There are two typical kinds of .h files. One defines a type of
object, by giving structure-declarations for the object, and
extern-declarations for the methods of that type of
object. The other defines a procedure-table ("vtable") which
abstracts the procedures for a class of types of objects which
have similarly parameterized methods.
Notice that an object is defined as a structure, not as a pointer to a
structure.
Include-files protect themselves against multiple inclusion,
with an #ifndef, and should include all (protected) include-files which
their declarations require.
All methods should have extern declarations in the .h file.
Instance variables should be marked "read-only" or "private" when
appropriate, to warn users against setting or inspecting them.
Declarations which are only to be used for private instance-variables
should be marked "private".
#ifndef C_FOO_H
#define C_FOO_H
#include "Gar.h"
/* private */
typedef struct
{
char* bar;
}Bar;
/* public */
typedef struct
{
/* public */
int fleeble;
/* read-only */
int var;
/* private */
Bar fly;
Gar gar;
} Foo;
extern Foo* Foo_init();
extern void Foo_put();
#endif C_FOO_H
Method names are conventionally prefixed by the name of the class,
as in Foo_next() and Foo_put(), etc.. The prefix should be spelled
exactly the same and have the same case as the type-name (capitalized).
This will prove useful in doing global searches and replaces, in
writing macros, etc..
All methods of Foo have as a first parameter a variable of type Foo*,
conventionally called 'obj'. The preceding applies to initializers,
which conventionally are named Foo_init(), and to cleanup-routines,
conventionally named Foo_clean(). Initializers and cleaners return a
pointer to the object they operated on (obj). Cleanup routines are
intended to deallocate memory referenced by the object, but not
referenced by any other object.
To allocate an object from heap, use the NEW() macro from generic.h
as follows:
Foo* obj = Foo_init(NEW(Foo), arg1, arg2, argn);
#define NEW(type) ((type*)smalloc(sizeof(type)))
smalloc is a "safe" malloc, which calls an exception-handler when
it cannot allocate memory. The handler can be dynamically re-bound
to other procedures, but the default one writes an error message
to file-descriptor 2, and terminates the program. If you set the
handler to NULL, smalloc will behave like malloc(). See smalloc.h.

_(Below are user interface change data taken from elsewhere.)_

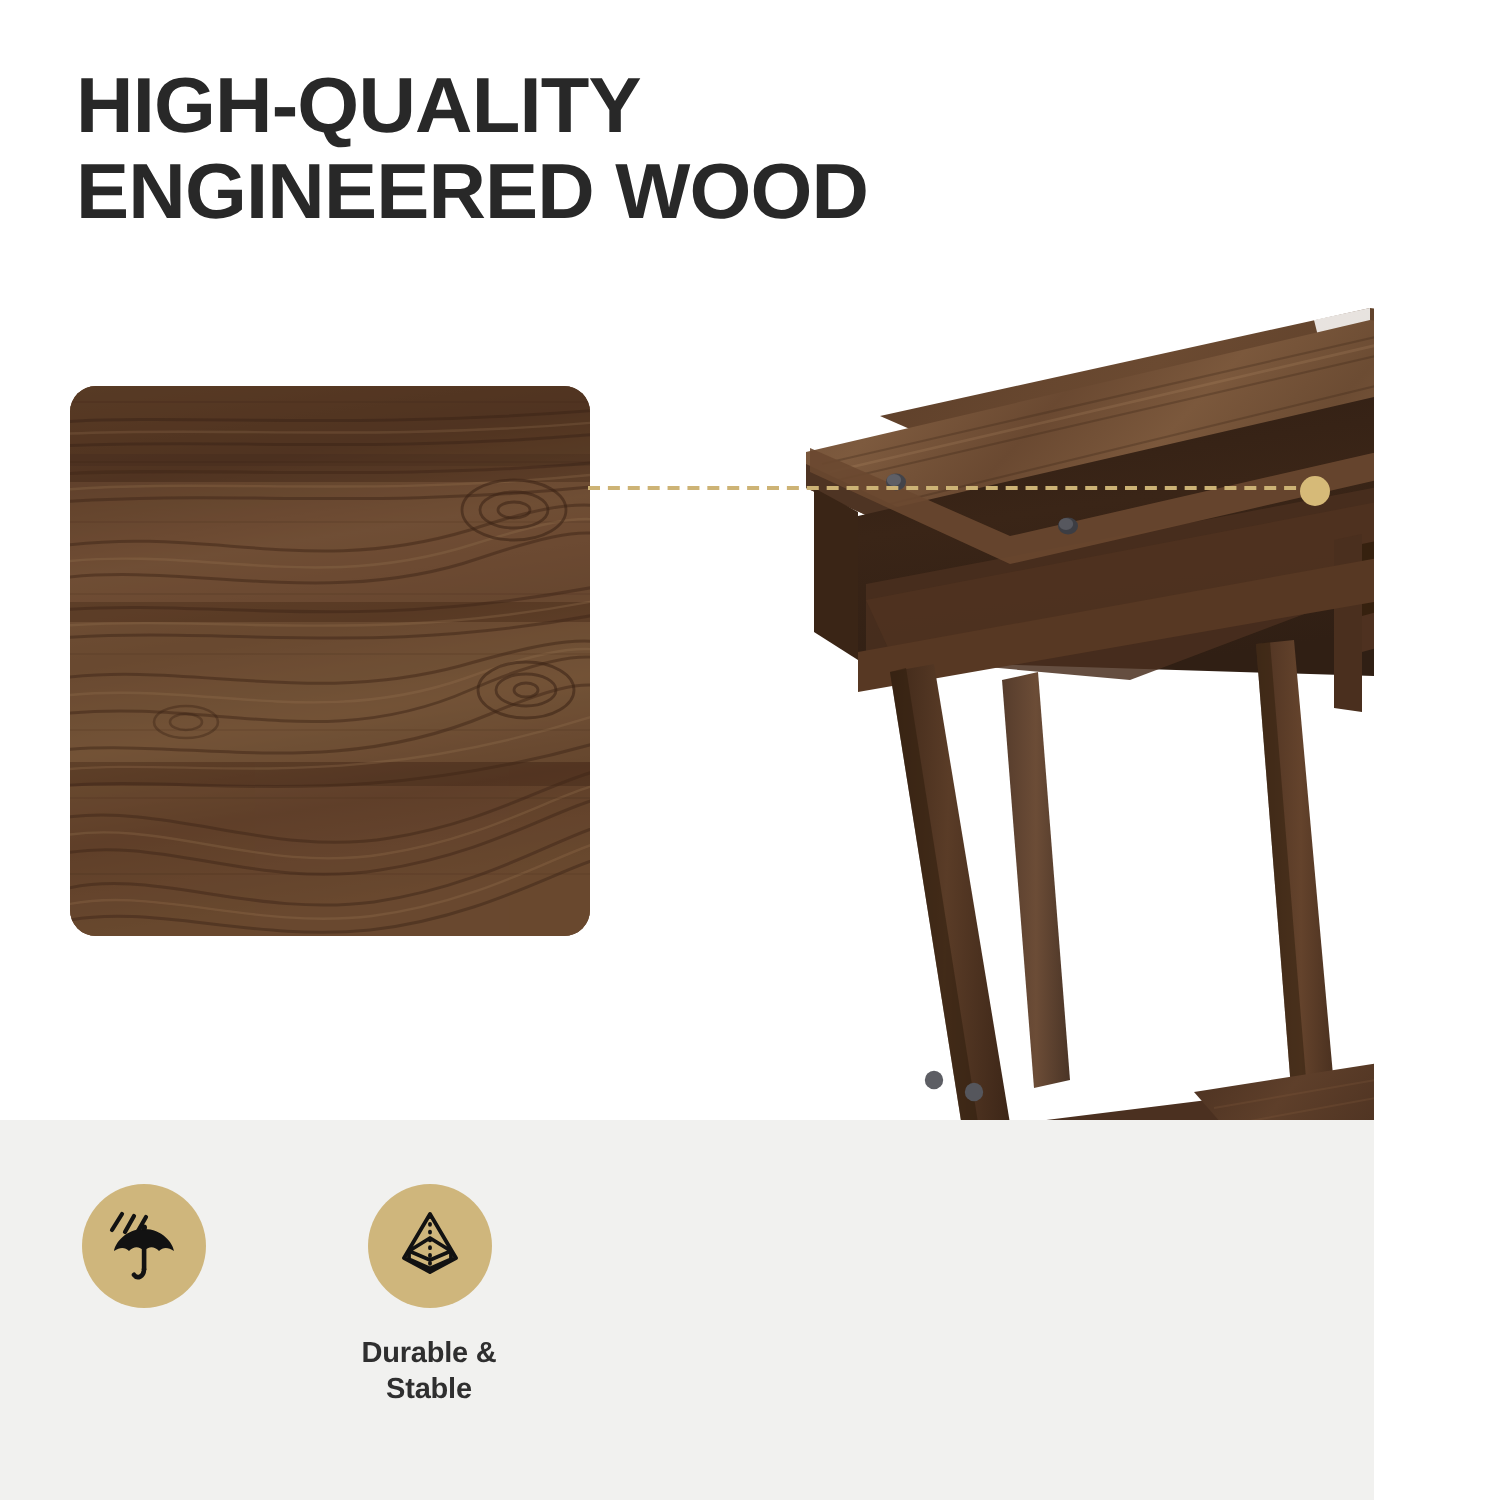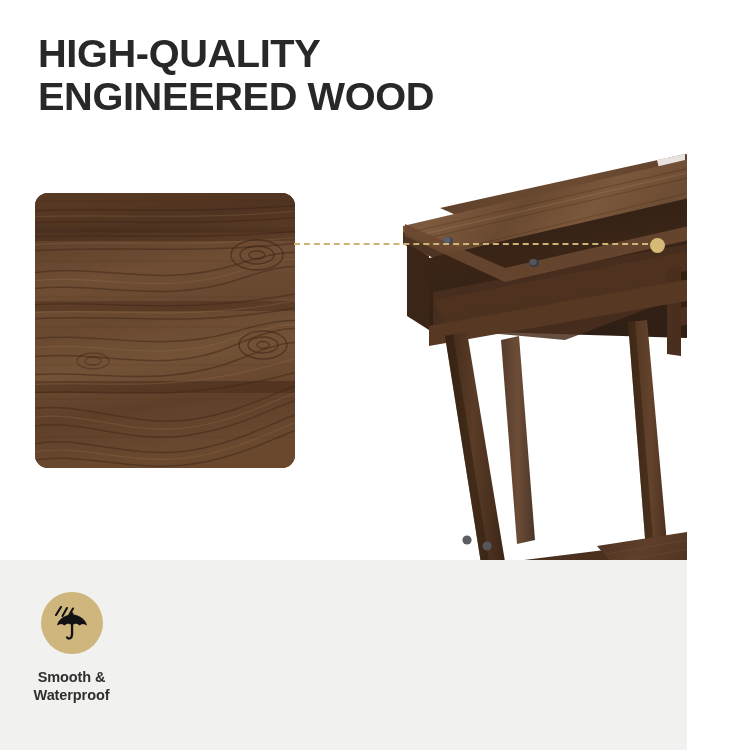--- a/index.html
+++ b/index.html
@@ -354,21 +354,35 @@
             <line x1="4" y1="12" x2="9" y2="4"></line>
             <line x1="10.5" y1="13" x2="15" y2="5"></line>
             <line x1="17" y1="12.5" x2="21" y2="5.5"></line>
           </g>
           <path d="M 20 11.5 C 11 11.5, 5.5 18.5, 5 22.5 C 8 20.5, 10.5 20.5, 12.5 22.5 C 15 20, 17.5 20, 20 22.5 C 22.5 20, 25 20, 27.5 22.5 C 29.5 20.5, 32 20.5, 35 22.5 C 34.5 18.5, 29 11.5, 20 11.5 Z" fill="#121212"></path>
           <rect x="18.9" y="21" width="2.3" height="11" fill="#121212"></rect>
           <path d="M 20 31.5 C 20 35.5, 16.6 36.6, 15 34.4" fill="none" stroke="#121212" stroke-width="2.3" stroke-linecap="round"></path>
           <circle cx="20" cy="10.8" r="1.5" fill="#121212"></circle>
         </svg>
       </div>
-      <div class="feature-label">Smooth &amp;
-Waterproof</div>
     </div>
 
+    <div class="feature">
+      <div class="feature-circle">
+        <svg width="40" height="40" viewBox="0 0 40 40" xmlns="http://www.w3.org/2000/svg">
+          <g fill="none" stroke="#121212" stroke-width="1.9" stroke-linejoin="round">
+            <path d="M 20 4 L 33 26 L 20 33 L 7 26 Z"></path>
+            <path d="M 20 16 L 30.5 22.5 L 20 27 L 9.5 22.5 Z"></path>
+            <path d="M 9.5 22.5 L 9.5 26.6 L 20 31.2 L 30.5 26.6 L 30.5 22.5"></path>
+          </g>
+          <g stroke="#121212" stroke-width="1.9" stroke-linecap="round" stroke-dasharray="0.5 3.4">
+            <line x1="20" y1="5" x2="20" y2="32"></line>
+          </g>
+        </svg>
+      </div>
+      <div class="feature-label">Durable &amp;
+Stable</div>
+    </div>
 
 
   </div>
 
 </div>
 
 </body></html>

To dispose of an object obtained by smalloc, you can do this:
sfree((Ptr)Foo_clean(obj));
A class named Foo_iter is an iterator-class for class Foo.

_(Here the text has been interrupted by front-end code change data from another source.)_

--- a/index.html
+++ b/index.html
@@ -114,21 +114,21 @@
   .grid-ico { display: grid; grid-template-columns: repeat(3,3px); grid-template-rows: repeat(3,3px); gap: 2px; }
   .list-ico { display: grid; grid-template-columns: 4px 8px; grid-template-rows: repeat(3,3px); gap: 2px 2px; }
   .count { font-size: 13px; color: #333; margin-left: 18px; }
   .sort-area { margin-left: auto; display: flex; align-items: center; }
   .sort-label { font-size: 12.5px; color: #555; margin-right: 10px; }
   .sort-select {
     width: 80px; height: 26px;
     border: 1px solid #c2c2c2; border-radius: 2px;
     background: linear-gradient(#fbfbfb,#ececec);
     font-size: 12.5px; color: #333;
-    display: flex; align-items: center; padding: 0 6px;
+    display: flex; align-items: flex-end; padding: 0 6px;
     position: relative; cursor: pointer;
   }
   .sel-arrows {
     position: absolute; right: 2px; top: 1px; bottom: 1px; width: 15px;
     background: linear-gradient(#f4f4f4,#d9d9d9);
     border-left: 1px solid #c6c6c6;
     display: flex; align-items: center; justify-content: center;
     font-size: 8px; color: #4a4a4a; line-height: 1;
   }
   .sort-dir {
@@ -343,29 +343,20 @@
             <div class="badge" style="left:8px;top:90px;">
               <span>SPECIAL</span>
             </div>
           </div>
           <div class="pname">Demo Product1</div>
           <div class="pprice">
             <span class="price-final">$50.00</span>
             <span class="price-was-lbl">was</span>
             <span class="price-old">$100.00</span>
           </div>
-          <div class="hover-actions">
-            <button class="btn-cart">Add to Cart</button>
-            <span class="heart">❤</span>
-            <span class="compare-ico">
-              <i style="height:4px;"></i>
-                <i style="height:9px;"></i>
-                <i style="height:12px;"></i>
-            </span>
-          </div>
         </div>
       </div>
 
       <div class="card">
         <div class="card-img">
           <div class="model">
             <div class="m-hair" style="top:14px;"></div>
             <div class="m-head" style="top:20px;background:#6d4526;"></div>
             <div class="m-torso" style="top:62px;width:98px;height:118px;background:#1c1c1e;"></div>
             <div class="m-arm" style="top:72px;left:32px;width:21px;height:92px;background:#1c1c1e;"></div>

Aside from the name "obj", "init", and other standard abbreviations which
we may agree upon and register, all variable-names will be spelled out
completely, with underscores separating words. Macros will be all
caps. Exception: Methods which, for speed, are coded as macros will
be spelled as though they were proper functions. Variable names and
general functions will be lower case. Method names will be capitalized,
as are object-type names.
Some objects need to contain pointers to functions. For example,
the hash-table package, "Assoc", uses functions "hash", "equiv", etc.,
which vary depending upon the type of object being stored in the
hash-tables. We will package related functions together into
structures called "vtable"'s. That stands for "virtual function
table". "Virtual" seems like a misnomer to me, but that's the
keyword that C++ uses, so I figure that it will come to have
some recognition value.
For example, class Assoc uses a vtable, which is defined in keys.h as
follows:
#ifndef _KEYS_H_
#define _KEYS_H_
#include "generic.h"
/* These are the operations which one needs to do on objects in
** order to use them as "keys" in lookup tables, etc.
*/
typedef struct
{
/* Assert: for all (obj1,obj2),
**
** !equiv(obj1,obj2) || (hash(obj1) == hash(obj2))
**
** and for all obj,
**
** equiv( obj, copy(obj))
*/
int (*hash)(/*Ref*/);
Ptr (*copy)(/*Ref*/); /* Given a Ptr to one, returns a Ptr.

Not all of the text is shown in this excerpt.